La mer Caspienne, plus grande étendue d'eau intérieure du monde, disparaît à un rythme inquiétant. Bordée par l'Iran, la Russie, l'Azerbaïdjan, le Turkménistan et le Kazakhstan, cette mer fermée subit un recul de ses eaux qui s'accélère depuis les années 1990. Selon des scientifiques, cette tendance est irréversible et pourrait s'aggraver dans les décennies à venir.

Un déclin aux conséquences multiples

Les projections indiquent une baisse potentielle pouvant atteindre 21 mètres d'ici 2100. Pour donner une échelle, Simon Goodman, biologiste évolutionniste à l'Université de Leeds, au Royaume-Uni, explique qu'une baisse de 18 mètres serait supérieure à la hauteur d'un immeuble de six étages. Un tel recul aurait des répercussions massives sur les écosystèmes, la santé humaine et l'activité économique.

Environ 80 % de l'eau douce de la Caspienne provient de la Volga, au nord. Or, depuis des décennies, les barrages, l'irrigation et la gestion de l'eau dans ce bassin réduisent l'apport.
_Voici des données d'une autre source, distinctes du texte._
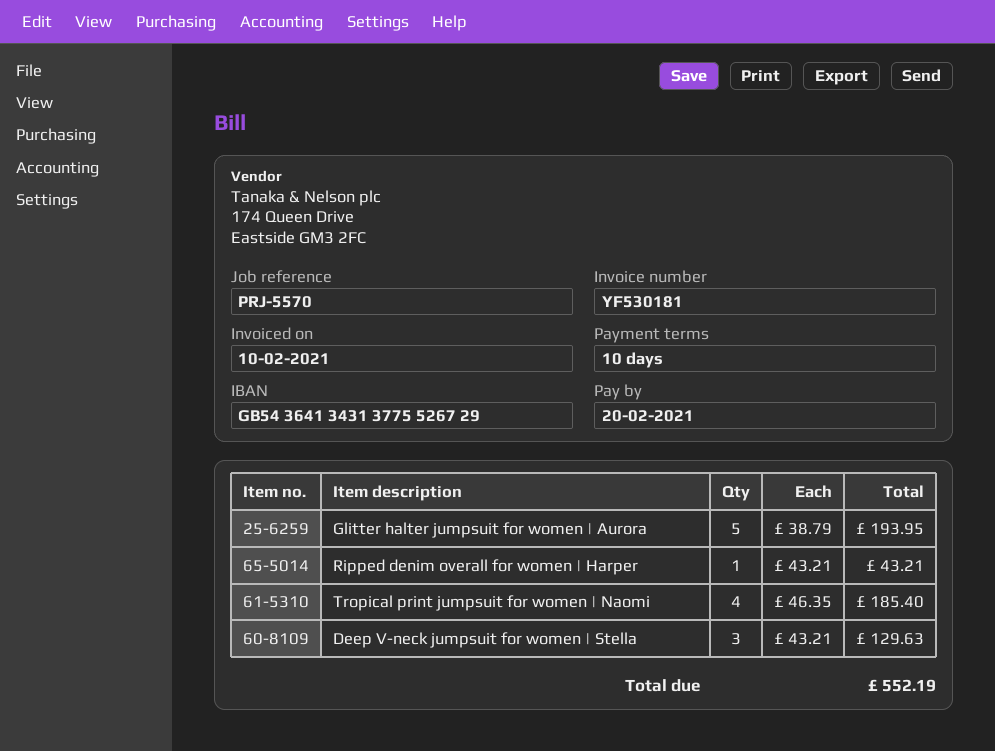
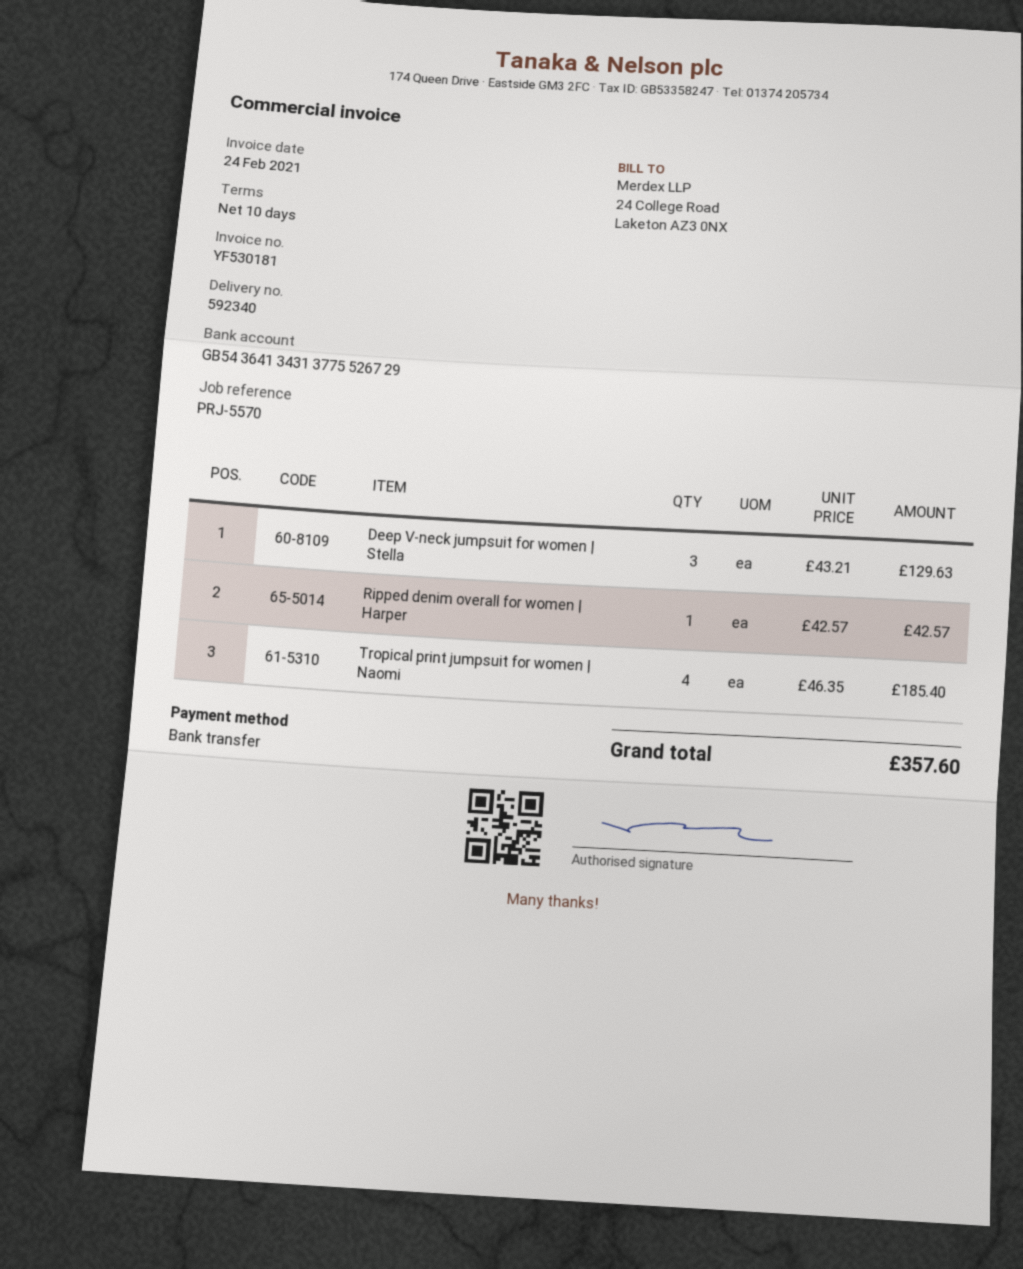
invoice date: 2021-02-10 -> 2021-02-24
Glitter halter jumpsuit for women | Aurora: 5 x 38.79 = 193.95 -> none
Ripped denim overall for women | Harper: 1 x 43.21 = 43.21 -> 1 x 42.57 = 42.57
total: 552.19 -> 357.60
Mais selon Simon Goodman, le facteur climatique devient prédominant : la hausse des températures mondiales, due aux émissions de combustibles fossiles, augmente l'évaporation à la surface de la mer, tandis que les précipitations et le ruissellement diminuent. Résultat : plus d'eau sort qu'il n'en entre.

Des ports bloqués et des habitats disparus

Les impacts sont déjà visibles, en particulier dans la partie nord, peu profonde, bordée par la Russie et le Kazakhstan. De nombreux ports doivent draguer en permanence pour rester accessibles, une situation qui devrait s'aggraver dans les cinq à dix prochaines années. Les communautés de pêcheurs sont sous pression : si le niveau baisse de dix mètres, de vastes zones du nord pourraient s'assécher complètement, supprimant près d'un tiers de la surface de la mer.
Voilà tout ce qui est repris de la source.